ECSサーキットブレーカーを使用したデプロイ失敗時のロールバック
サーキットブレーカーはデプロイの失敗を繰り返している場合に自動でデプロイを停止する仕組みです。サーキットブレーカーが無効化されている場合、ECSはタスク定義の状態となるようにデプロイを繰り返します。失敗に気づけない間はECRからのコンテナのPullを繰り返すためデータ転送料金がその分かかってしまうことになります。サーキットブレーカーが作動する基準は次の2つのステージからなります。
- ECSタスクがRUNNING状態になるかどうか (コンテナのPullの失敗時など)
- 実行後のヘルスチェックの失敗回数が閾値を超えたかどうか
CDKでサーキットブレーカーを有効化する設定は以下のように簡単にできます。
const service = new ecs.FargateService(this, "Service", {
cluster: cluster,
vpcSubnets: vpc.selectSubnets({
subnetGroupName: "ProtectedApplication",
}),
securityGroups: [appSg],
taskDefinition,
desiredCount: 3,
circuitBreaker: {
rollback: true,
},
enableExecuteCommand: true,
});
circuitBreakerプロパティを定義することで有効化されます。また、rollbackプロパティをtrueにすることでデプロイが成功した最新のデプロイメントに自動でロールバックすることが出来ます。タスク定義ではない外部の要因によりデプロイの失敗が起こり得る場合はrollbackを無効化することも考慮する必要があります。また、enableExecuteCommandを有効化することで手元のCLIからECSで稼働しているコンテナ内に接続することが出来ます。コンテナ内の環境からバグや権限などの調査行うことが出来るため適宜有効化して活用しましょう。
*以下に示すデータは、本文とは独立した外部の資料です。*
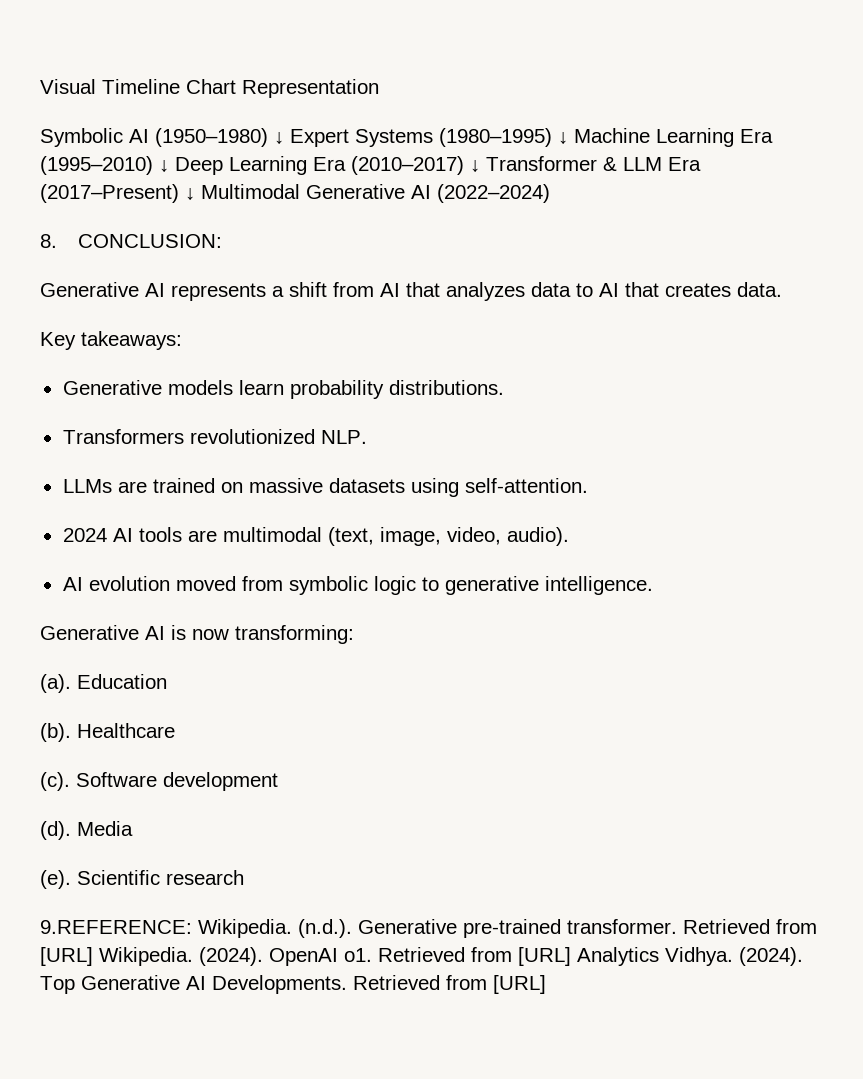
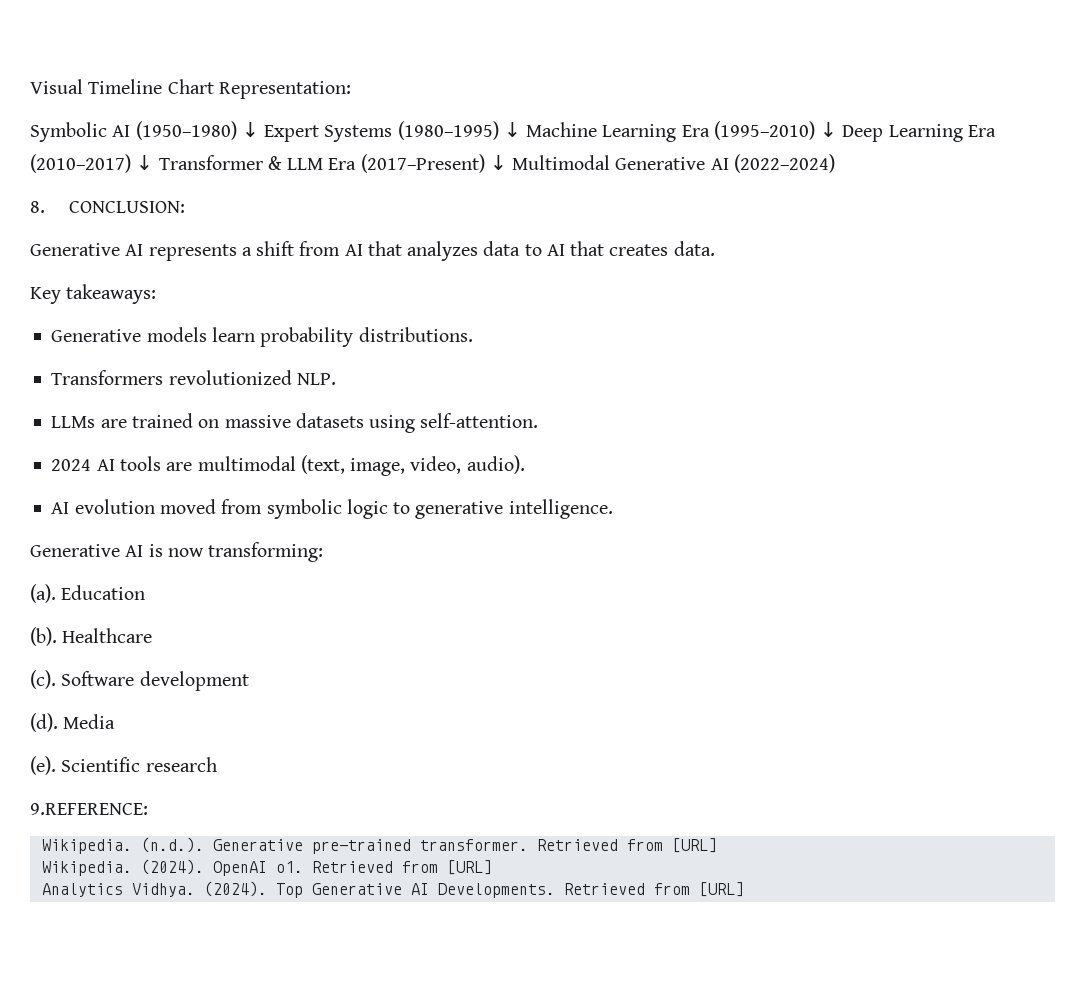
- Visual Timeline Chart Representation
+ Visual Timeline Chart Representation:
- 9.REFERENCE: Wikipedia.
+ 9.REFERENCE:
+ Wikipedia.
- (n.d.). Generative pre-trained transformer. Retrieved from [URL] Wikipedia.
+ (n.d.). Generative pre-trained transformer. Retrieved from [URL]
+ Wikipedia.
- OpenAI o1. Retrieved from [URL] Analytics Vidhya.
+ OpenAI o1. Retrieved from [URL]
+ Analytics Vidhya.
さらに、ECSはタスクやサービスの状態を追跡しており、状態の変化がイベントとしてEventBridgeに送信されます。EventBridge側でイベントルールを設定しサービスの状態を指定することでSNSやLambdaを通してSlackやメールなどに通知することも出来ます。
最後に
ECSを扱う上で新しい概念が出てきて困惑することもあるかと思いますが、EC2上にアプリを構築するのと比べて運用コストを大幅に削減することができます。また、App RunnerやGoogle Cloud Runなどにはないような拡張性も持ち合わせており、様々なコンテナオーケストレーションの恩恵を受けることが出来ます。また、新しい機能やFargateでのコンテナ実行時間など年々サービス自体もアップデート・改善がなされており、今後もより便利になっていくと思います。
最後に、新卒1年目ながら弊社が提供するサービスの1つの大部分を構築できたことは貴重な体験だったと感じております。まだまだ可観測性やDevOpsの観点で課題があるため今後も改善していきたいと考えています。